For the above reasons John recognized Jesus as, “the Lamb of God, who takes away the sin of the world!”  John said this of Jesus because of what happened in Exodus 12 when Israel celebrated the first Passover, when God commanded each Hebrew family to choose a lamb to be sacrificed and to have its blood smeared on the doorposts of their home.  By doing so, the angel of death would pass over every home marked by the blood of the lamb.  Every year after the first Passover, Israel would celebrate and remember how God delivered them from Pharaoh and Egypt by first bringing a lamb without any defects to the temple to be sacrificed for the sins of each family.  This was not the only time a lamb was sacrificed for the sins of the people; there was a sacrificial system set up by God that required a lamb to be sacrificed repeatedly.  Why?  Because we are sinners who never stop sinning, this is why the Bible says: “Under the law almost everything is purified with blood, and without the shedding of blood there is no forgiveness of sins” (Heb. 9:22). 

Every lamb sacrificed throughout the years of Israel’s existence was a sobering reminder that something more was needed to remedy the sins of mankind.  There was one who was promised, who would be slaughtered one time so that the sins of mankind could be forgiven forever; this is the person Isaiah spoke of through the prophet Isaiah:

Surely he has borne our griefs and carried our sorrows; yet we esteemed him stricken, smitten by God, and afflicted. But he was pierced for our transgressions; he was crushed for our iniquities; upon him was the chastisement that brought us peace, and with his wounds we are healed. All we like sheep have gone astray; we have turned—every one—to his own way; and the Lord has laid on him the iniquity of us all. (Isaiah 53:4–6,)

When John said that Jesus was the, “Lamb of God who takes away the sin of the world” he recognized that the only sacrifice Jesus had to make was himself and that it only had to be once because it would be everything we ever needed (Heb. 7:27).  What is striking and what the religious leaders missed when they asked John their questions was that it was not sinners who brought the Lamb of God to be sacrificed; it was God who, out of his great love for you and for me, whom brought the perfect Lamb to be sacrificed for our sin. 

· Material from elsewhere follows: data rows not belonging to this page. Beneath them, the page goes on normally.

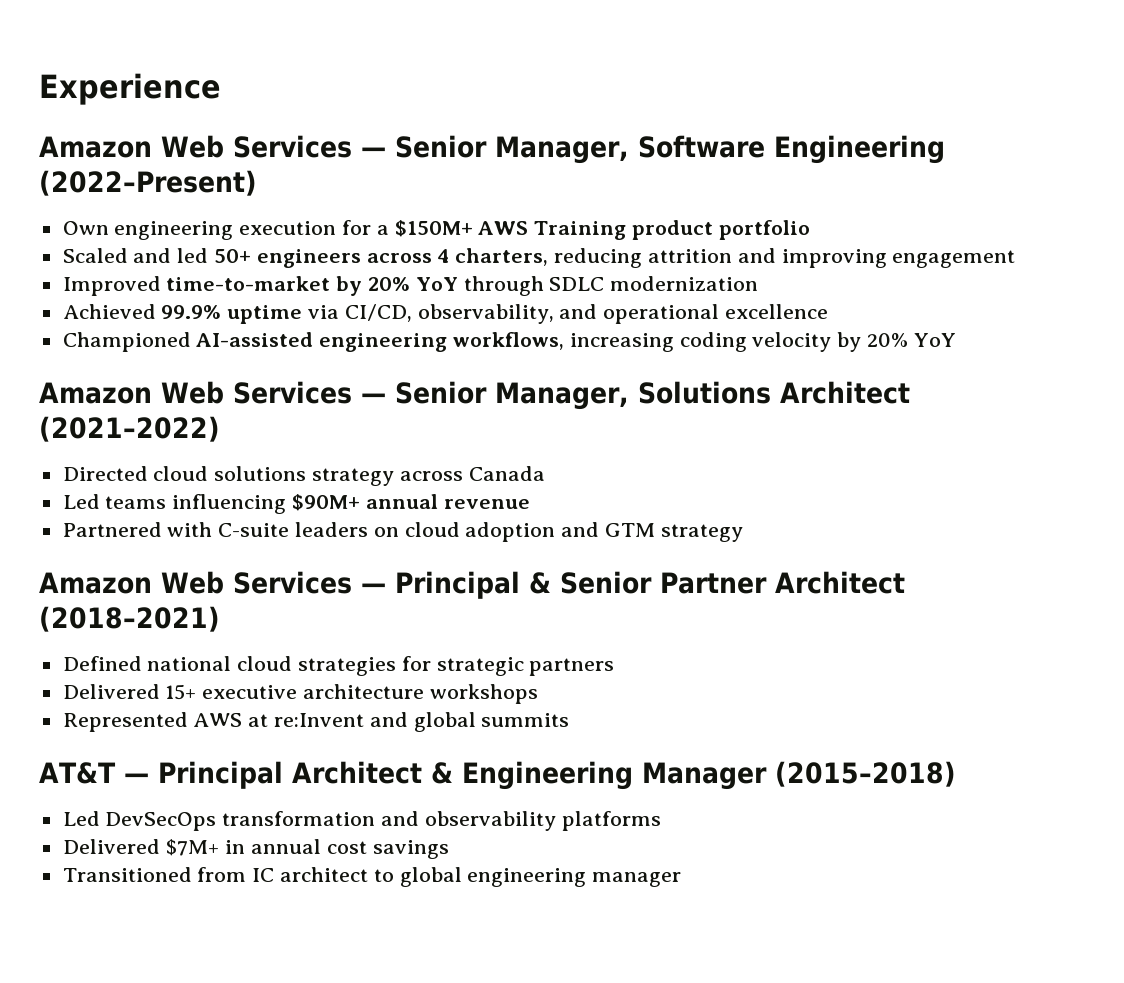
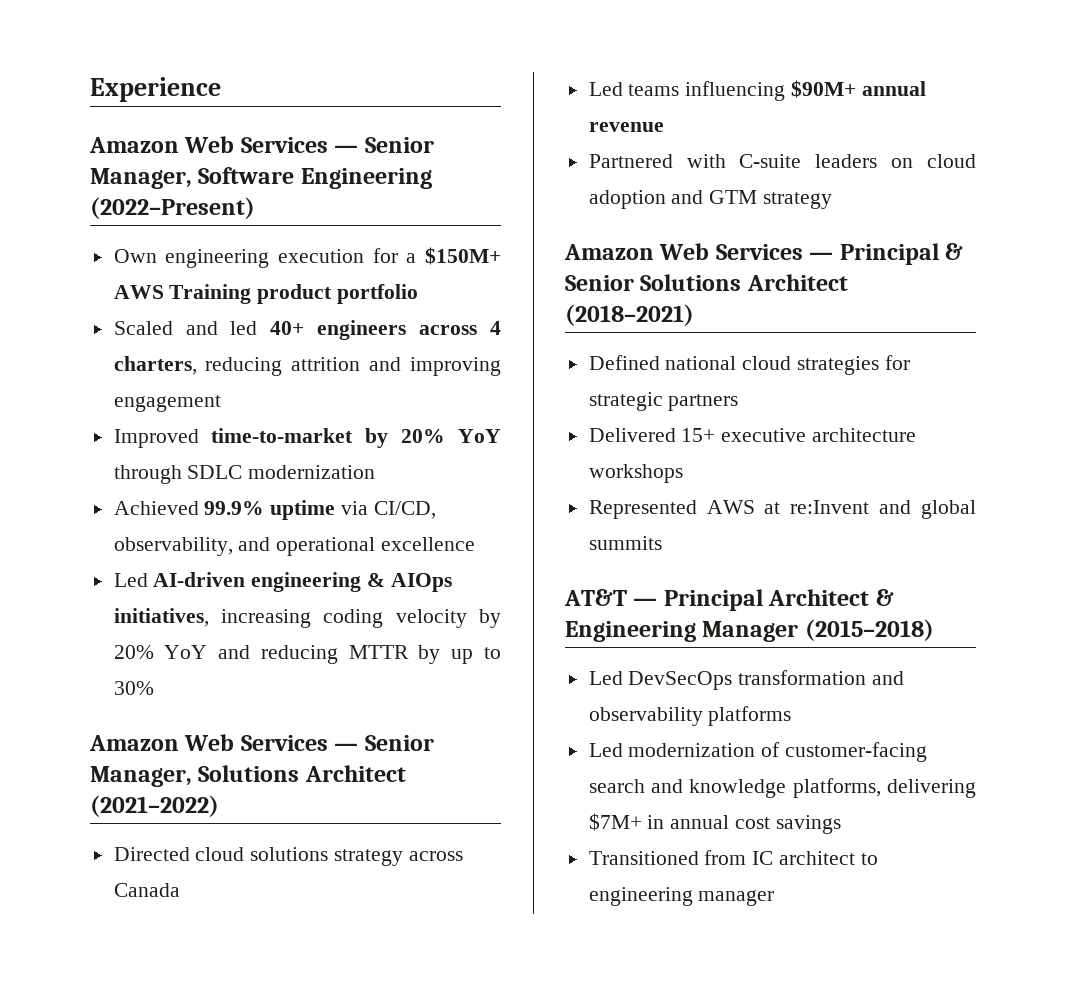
- Scaled and led 50+ engineers across 4 charters, reducing attrition and improving engagement
+ Scaled and led 40+ engineers across 4 charters, reducing attrition and improving engagement
- Championed AI-assisted engineering workflows, increasing coding velocity by 20% YoY
+ Led AI-driven engineering & AIOps initiatives, increasing coding velocity by 20% YoY and reducing MTTR by up to 30%
- Amazon Web Services — Principal & Senior Partner Architect (2018–2021)
+ Amazon Web Services — Principal & Senior Solutions Architect (2018–2021)
- Delivered $7M+ in annual cost savings
+ Led modernization of customer-facing search and knowledge platforms, delivering $7M+ in annual cost savings
- Transitioned from IC architect to global engineering manager
+ Transitioned from IC architect to engineering manager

The Lamb is our Satisfaction

By calling Jesus the Lamb of God, John was acknowledging that it is sin that is our biggest problem.  The prophet Jeremiah said of the human condition: “The heart is deceitful above all things and beyond cure. Who can understand it” (Jeremiah 17:9, NIV)? For this reason, we are warned from the pages of Scripture that the wrath of God stands against all ungodliness and sin (Rom. 1:18; 6:23).  Thomas Goodwin said that if God’s wrath against sin was a fire, then “all earthly bellows would… not have been able to make the furnace hot enough.”[3]  It was for the wrath of God that the Son was given.  “For to us a child is born, to us a son is given…”(Isaiah 9:6).  Jesus was born to be our savior, and by being our savior, he had to become our Lamb who would endure every bit of the wrath of God on our behalf. 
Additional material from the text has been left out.